You know that kind of tired that makes your eyes feel like there’s sand in them when you blink? That’s where I am right now. And it’s been such a long day. Right now, my husband is downstairs at the pool with Pea and I am enjoying the quiet time. I know he wants me to come down there, but I’m not going to go. I just can’t. I need a break already. I am thisclose to bursting into tears, and I know it’s the sleep deprivation, I remember it all to well from when Pea was an infant, but it is overwhelming, nonetheless. I literally feel like I’m about to shut down.
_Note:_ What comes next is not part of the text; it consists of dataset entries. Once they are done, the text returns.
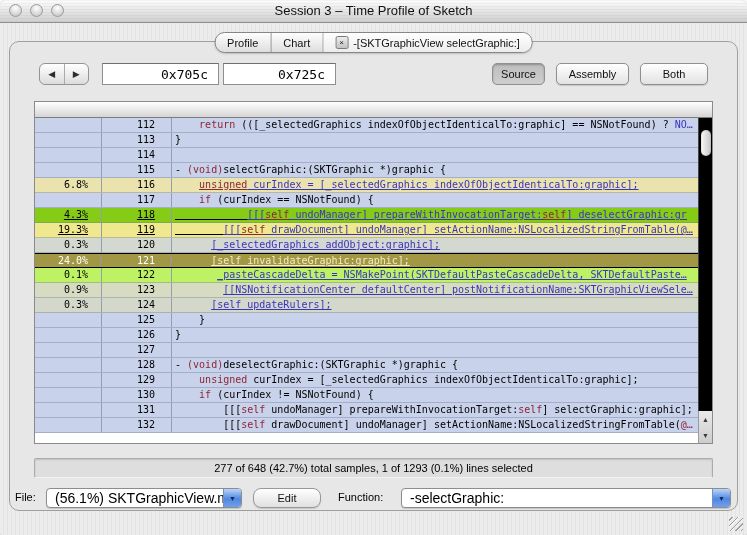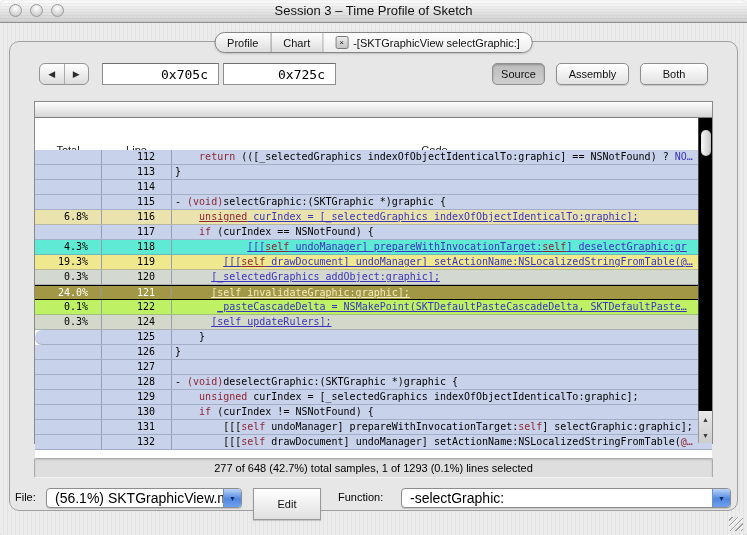--- a/index.html
+++ b/index.html
@@ -43,7 +43,7 @@
   .th{font-size:11px;color:#1a1a1a;display:flex;align-items:center;justify-content:center;border-right:1px solid #b3b3b3;box-sizing:border-box;position:relative;margin-top:48px;}
   .th-total{width:67px;} .th-line{width:70px;} .th-code{flex:1;} .th-sb{width:14px;border-right:none;}
   .sorticon{position:absolute;right:6px;top:2px;font-size:8px;color:#8b8b8b;}
-  .tbody{position:relative;height:325px;background:#fff;margin-top:32px;}
+  .tbody{position:relative;height:325px;background:#fff;}
   .t-row{display:flex;height:15px;box-sizing:border-box;border-bottom:1px solid rgba(120,130,155,.45);}
   .t-cell{box-sizing:border-box;overflow:hidden;white-space:pre;}
   .c-total{width:67px;font-family:"DejaVu Sans Mono",monospace;font-size:10px;line-height:14px;text-align:right;

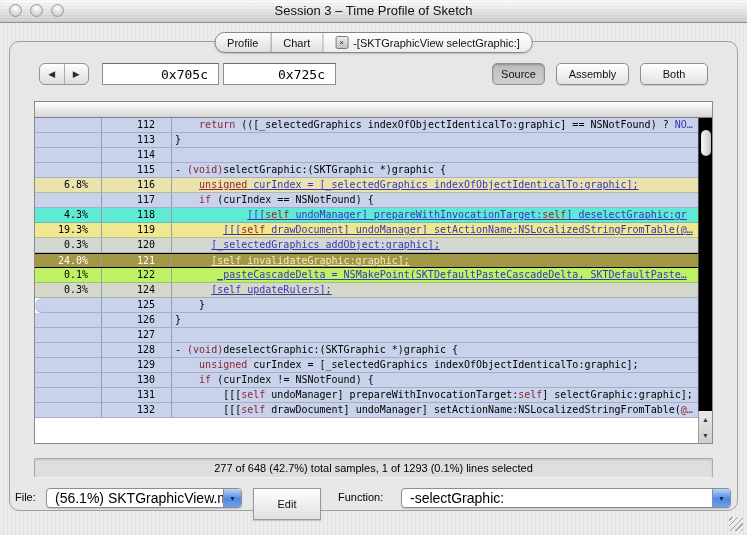--- a/index.html
+++ b/index.html
@@ -163,7 +163,7 @@
             <div class="t-cell c-line">117</div>
             <div class="t-cell c-code"><span class="s-pl">    </span><span class="s-kw">if</span><span class="s-pl"> (curIndex == NSNotFound) {</span></div>
           </div>
-          <div class="t-row" style="background: #5eead4;">
+          <div class="t-row" style="background: #84cc16; text-decoration: underline;">
             <div class="t-cell c-total">4.3%</div>
             <div class="t-cell c-line">118</div>
             <div class="t-cell c-code"><span class="s-pl">            </span><span class="s-link">[[[</span><span class="s-lkw">self</span><span class="s-link"> undoManager] prepareWithInvocationTarget:</span><span class="s-lkw">self</span><span class="s-link">] deselectGraphic:gr</span></div>

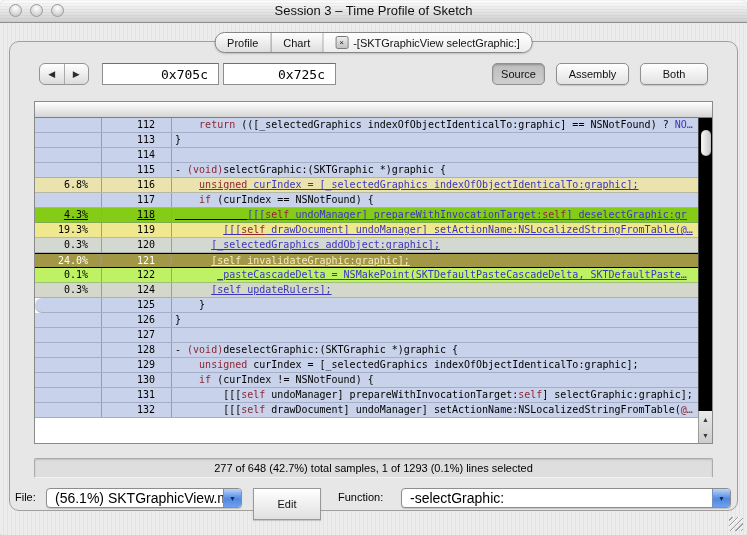--- a/index.html
+++ b/index.html
@@ -168,7 +168,7 @@
             <div class="t-cell c-line">118</div>
             <div class="t-cell c-code"><span class="s-pl">            </span><span class="s-link">[[[</span><span class="s-lkw">self</span><span class="s-link"> undoManager] prepareWithInvocationTarget:</span><span class="s-lkw">self</span><span class="s-link">] deselectGraphic:gr</span></div>
           </div>
-          <div class="t-row" style="background: rgb(240, 232, 143);">
+          <div class="t-row" style="background: rgb(240, 232, 143); text-decoration: underline;">
             <div class="t-cell c-total">19.3%</div>
             <div class="t-cell c-line">119</div>
             <div class="t-cell c-code"><span class="s-pl">        </span><span class="s-link">[[[</span><span class="s-lkw">self</span><span class="s-link"> drawDocument] undoManager] setActionName:NSLocalizedStringFromTable(@…</span></div>

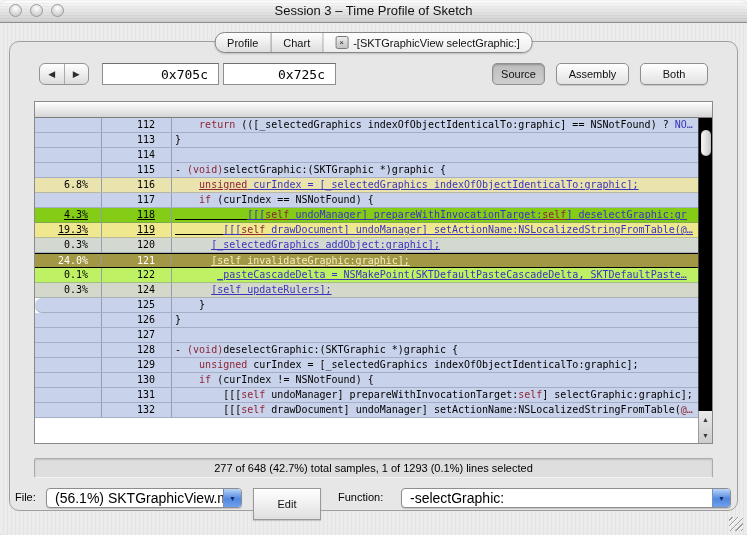--- a/index.html
+++ b/index.html
@@ -188,6 +188,11 @@
             <div class="t-cell c-line">122</div>
             <div class="t-cell c-code"><span class="s-pl">       </span><span class="s-link">_pasteCascadeDelta = NSMakePoint(SKTDefaultPasteCascadeDelta, SKTDefaultPaste…</span></div>
           </div>
+          <div class="t-row" style="background: rgb(215, 219, 193);">
+            <div class="t-cell c-total">0.9%</div>
+            <div class="t-cell c-line">123</div>
+            <div class="t-cell c-code"><span class="s-pl">        </span><span class="s-link">[[NSNotificationCenter defaultCenter] postNotificationName:SKTGraphicViewSele…</span></div>
+          </div>
           <div class="t-row" style="background: rgb(211, 216, 203);">
             <div class="t-cell c-total">0.3%</div>
             <div class="t-cell c-line">124</div>

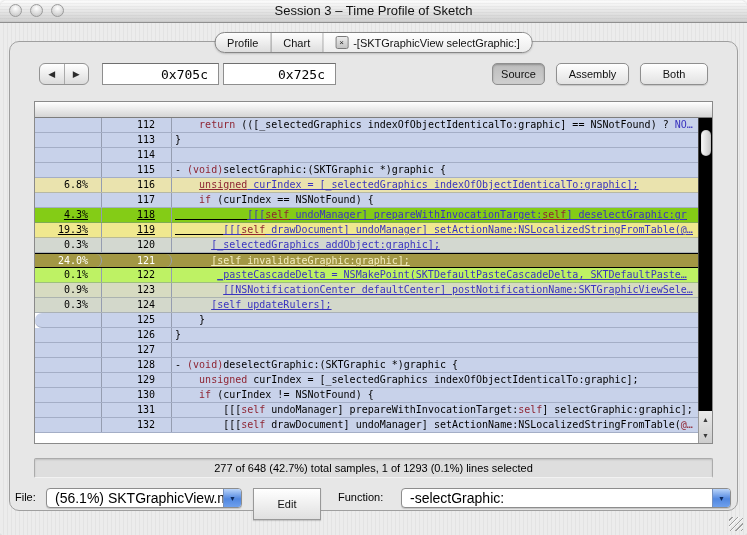--- a/index.html
+++ b/index.html
@@ -198,7 +198,7 @@
             <div class="t-cell c-line">124</div>
             <div class="t-cell c-code"><span class="s-pl">      </span><span class="s-link">[self updateRulers];</span></div>
           </div>
-          <div class="t-row" style="background: rgb(200, 210, 234); border-radius: 7px;">
+          <div class="t-row" style="background: rgb(200, 210, 234);">
             <div class="t-cell c-total"></div>
             <div class="t-cell c-line">125</div>
             <div class="t-cell c-code"><span class="s-pl">    }</span></div>

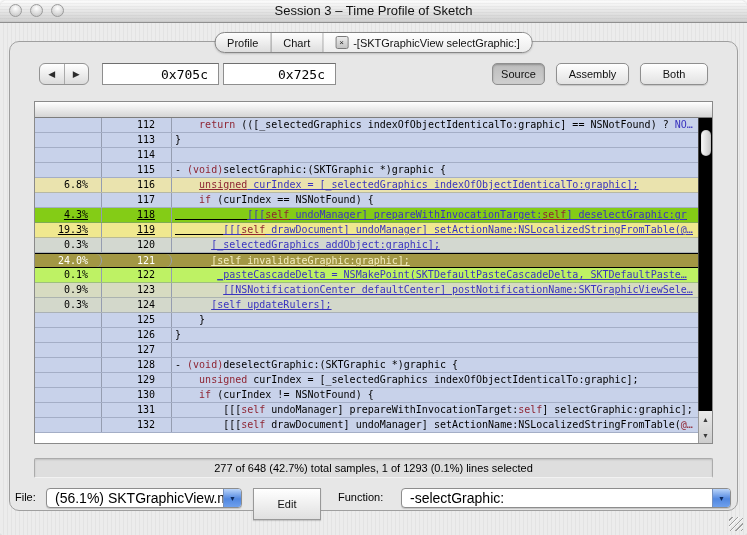--- a/index.html
+++ b/index.html
@@ -77,7 +77,7 @@
   .popup-text{flex:1;font-size:14px;color:#000;display:flex;align-items:center;padding-left:8px;white-space:nowrap;overflow:hidden;}
   .popup-arrow{width:17px;background:linear-gradient(#b9d4fa,#5187e0 55%,#6fa0ec);border-left:1px solid #7490c0;
     display:flex;align-items:center;justify-content:center;font-size:7px;color:#0d2a5e;}
-  .editbtn{position:absolute;left:243px;top:446px;width:68px;height:32px;border:1px solid #989898;border-radius:0;
+  .editbtn{position:absolute;left:243px;top:446px;width:68px;height:20px;border:1px solid #989898;border-radius:8px;
     background:linear-gradient(#ffffff,#e0e0e0);font-size:11px;color:#111;display:flex;align-items:center;justify-content:center;
     box-sizing:border-box;box-shadow:0 1px 1px rgba(0,0,0,.15);}
   .grip{position:absolute;right:4px;bottom:4px;width:14px;height:14px;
Adding to my exhaustion is The Terrible Twos. I am at my wit’s end. I even rushed out to Barnes & Noble this morning to purchase two books, about dealing with kids Pea’s age. Ugh. Sometimes I think there are just entirely too many parenting books out there. Needless to say, they are both going right back to the store tomorrow and I’m going to get my cash back and head straight to the nearest Starbuck’s where I’m going to use that money to fuel up on straight caffeine, because that will be more helpful than the advice I found in these books. It was all about schedules and duh, I know about schedules! We run on a very strict one in my home. I was looking for that little gem that was going to turn on the lightbulb for me as to how to deal with my 2-year old who has an almost too-strong sense of self. I am defeated. Defeated. And I know this is the lack of sleep talking. But honestly, I want to get in the car, drive up into the mountains and never return. It’s been that kind of a day. And I know I’ll wake up tomorrow, better rested, because we will have separated the girls tonight. And Pea will hug me and kiss me and say “I love you, mama,” and my heart will melt and I will be filled with overflowing love for her, but right now I can’t see past the tantrums and the not listening and the total disregard for my rules.
And sadly enough, I discovered today that I am, indeed, a stress eater. That is devastating because lately, I’ve been under an inordinate amount of it. I will eat any and everything in the house, whether or not I like it. And that is not good at all for the amazing weight loss results I’ve had in the last couple of months. I’ve been working so hard at losing the baby weight and I’m about to see it all fade away if I don’t figure out how to deal soon. Like in the immediate future. Like in the next two minutes or so, because there’s a vending machine down the hall and I can see a bunch of coins on the table next to me. I just started wearing my beloved pre-pregnancy Paige Premium Denim jeans, I look good in them and I don’t want to ever have to hang them in the back of my closet again.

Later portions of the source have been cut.